Kuster M, Blatter G, Hauswirth L, Neuer W, Wood G A
Klinik für Orthopädische Chirurgie, Kantonsspital St. Gallen.
Praxis (Bern 1994). 1995 Feb 1;84(5):134-9.
The anterior cruciate ligament (ACL) is a crucial structure for a normal kinematic of the knee joint. Its rupture has been thought to present the initiation of a sequel leading to secondary damage of the meniscus and finally to osteoarthritis. Diagnosis of an ACL rupture is based on the history as well as on the physical examination. A positive Lachman-sign is diagnostic for an ACL lesion. The question whether an ACL rupture should be operated or not must be decided individually and is based on the demands of the patient. Conservative treatment includes rigorous physical therapy emphasizing strengthening exercises of the hamstrings and the gastrocnemius muscles as well as prorioceptive training. The indication for reconstruction is given, should instability persist.
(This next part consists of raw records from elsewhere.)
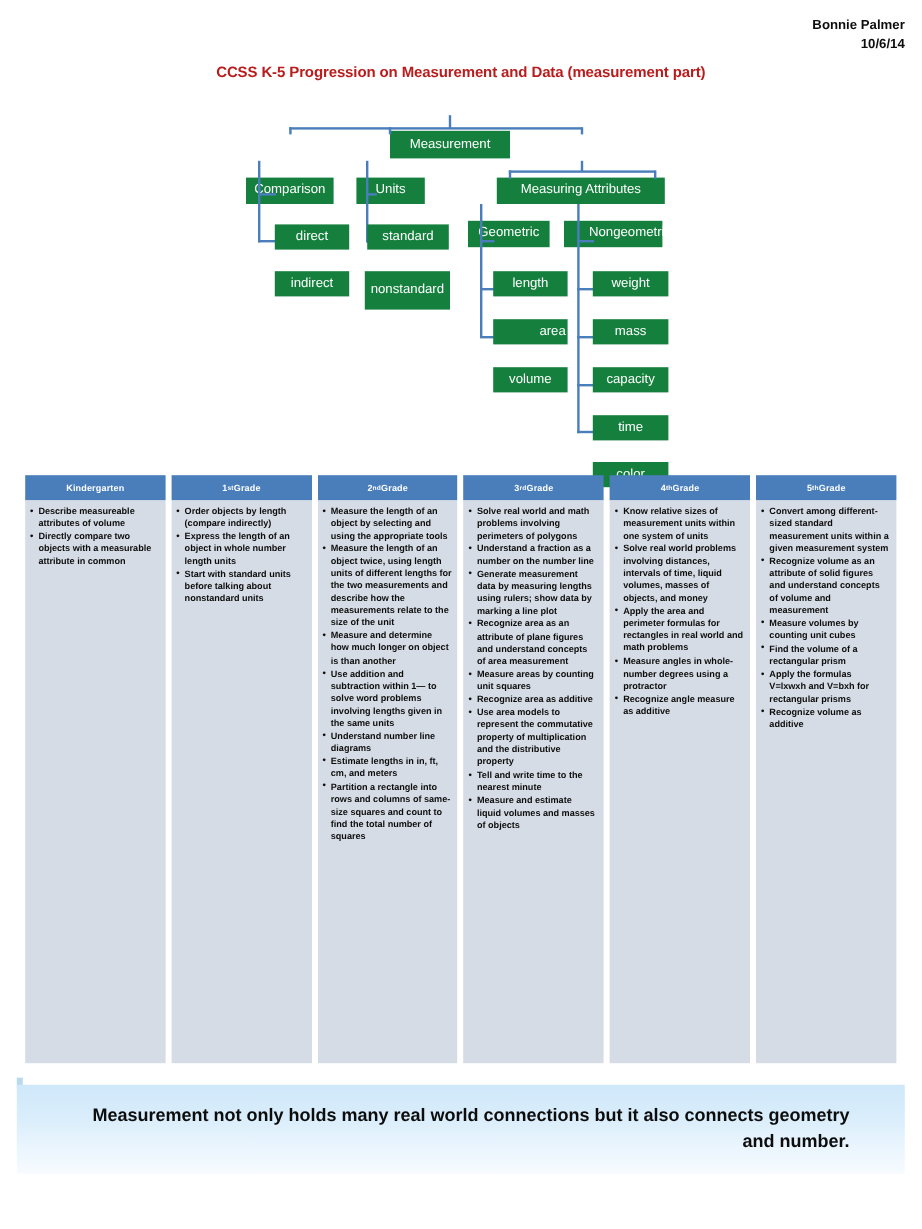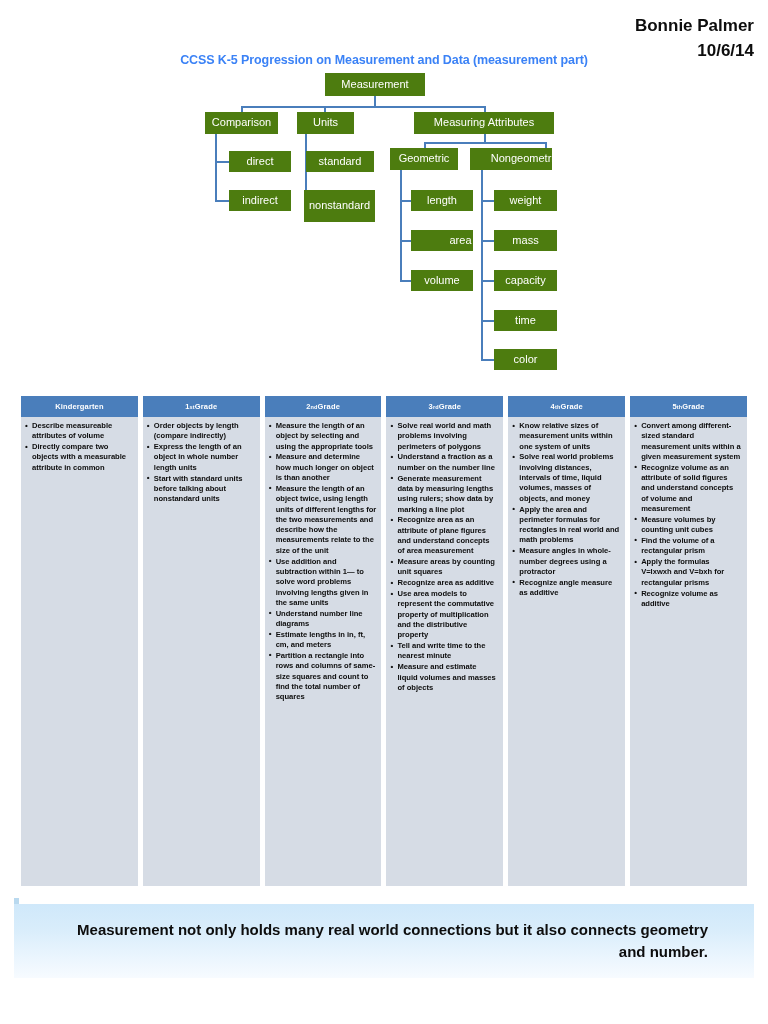"Bonnie Palmer" #byline { font-size: 17px -> 11px }
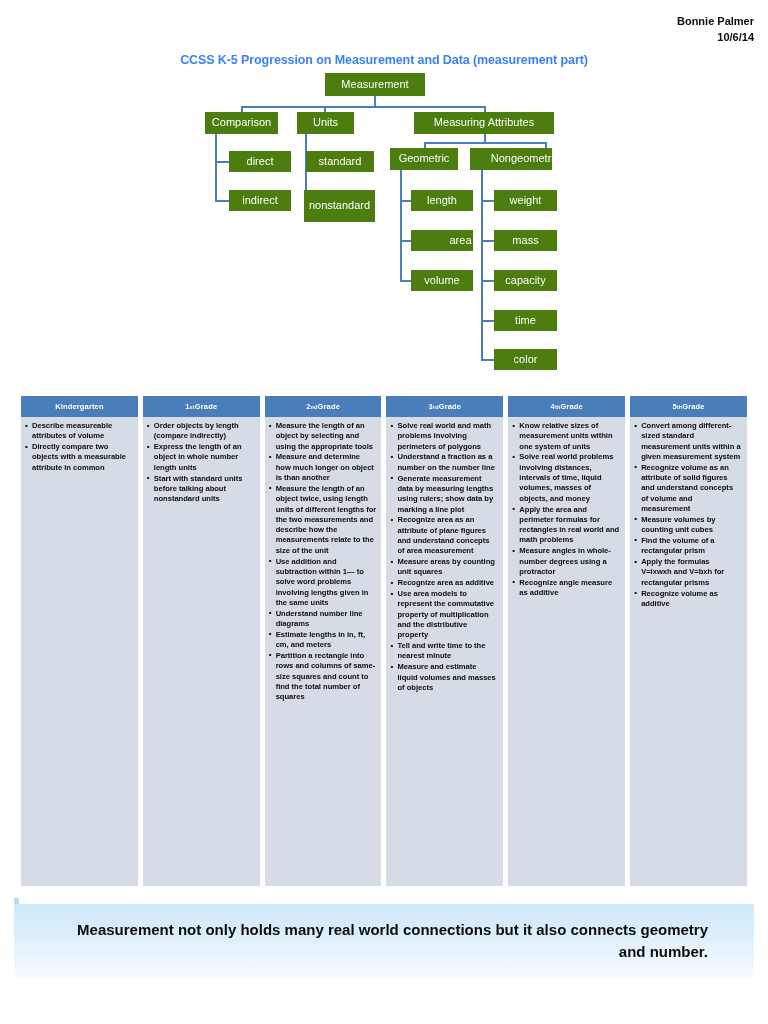"CCSS K-5 Progression on Measurement" #diagram-title { color: #3b82f6 -> #b91c1c }
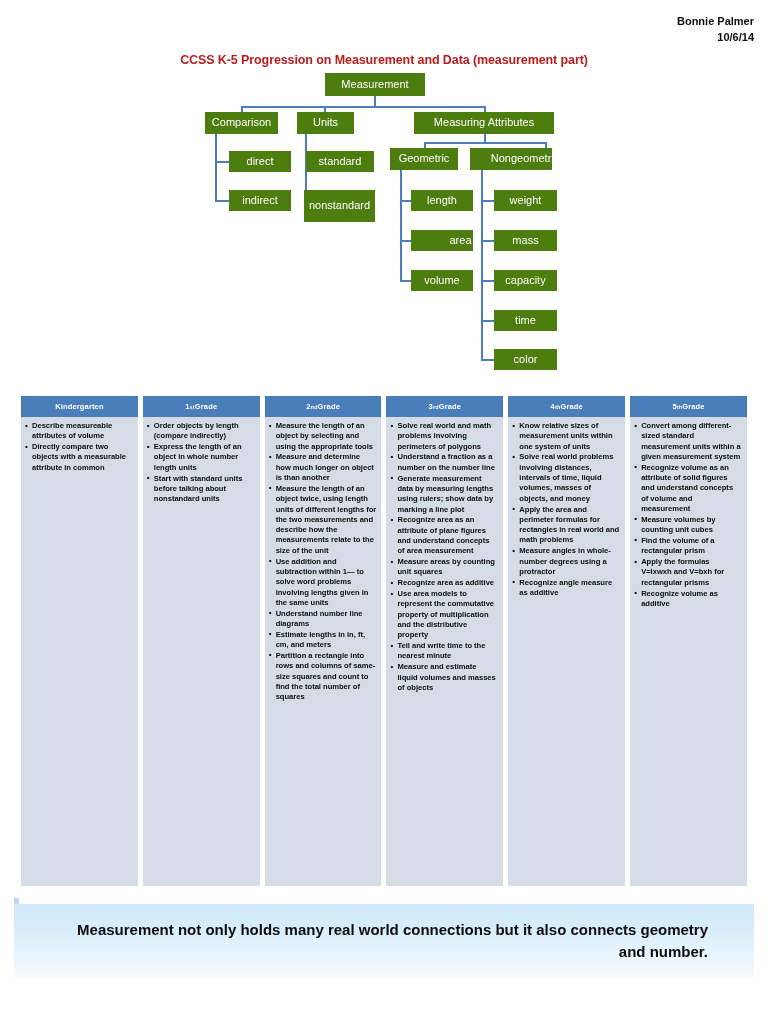"Measurement" .node { background: #4d7c0f -> #15803d; margin-top: none -> 36px }
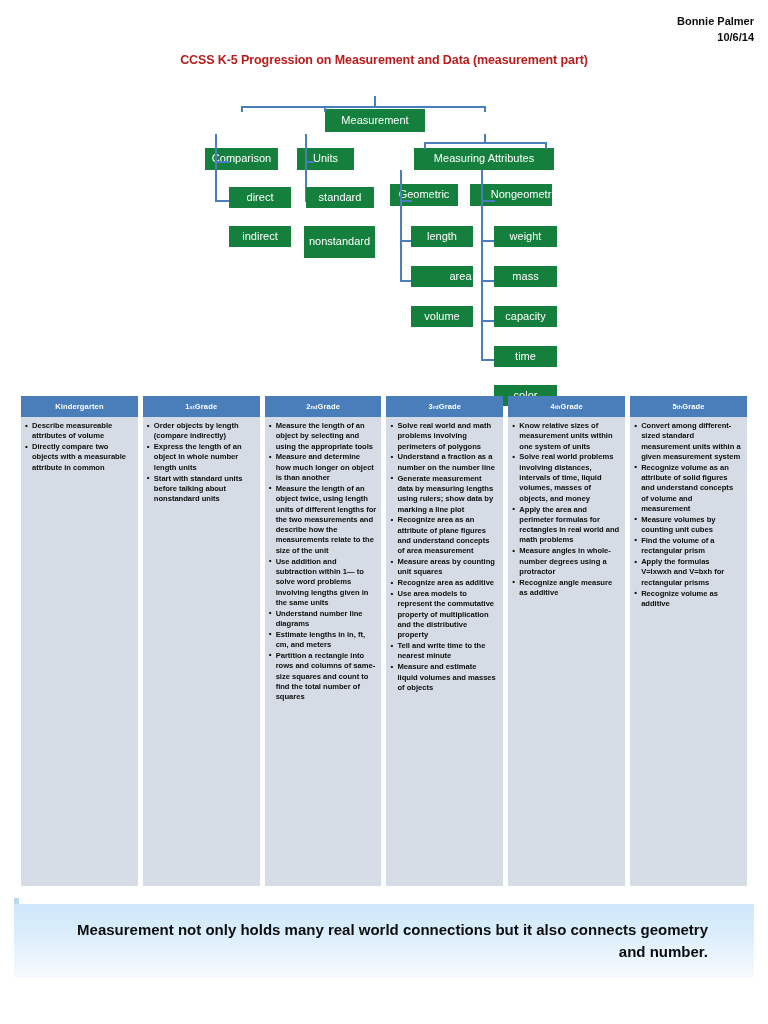"Measure and determine how much" li { order: before "Measure the length of an object twice," -> after "Measure the length of an object twice," }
The timing of the operation is important for the outcome. This paper presents an overview of the literature including the rehabilitation program and a diagnostic concept used by the authors.
前交叉韧带(ACL)是膝关节正常运动的关键结构。其断裂被认为是一系列后续问题的开端,会导致半月板继发性损伤,最终引发骨关节炎。ACL断裂的诊断基于病史和体格检查。Lachman征阳性可诊断为ACL损伤。是否对ACL断裂进行手术必须因人而异,并根据患者的需求来决定。保守治疗包括严格的物理治疗,重点是加强腘绳肌和腓肠肌的锻炼以及本体感觉训练。如果不稳定持续存在,则需进行重建手术。手术时机对手术效果很重要。本文概述了相关文献,包括康复计划以及作者所采用的诊断理念。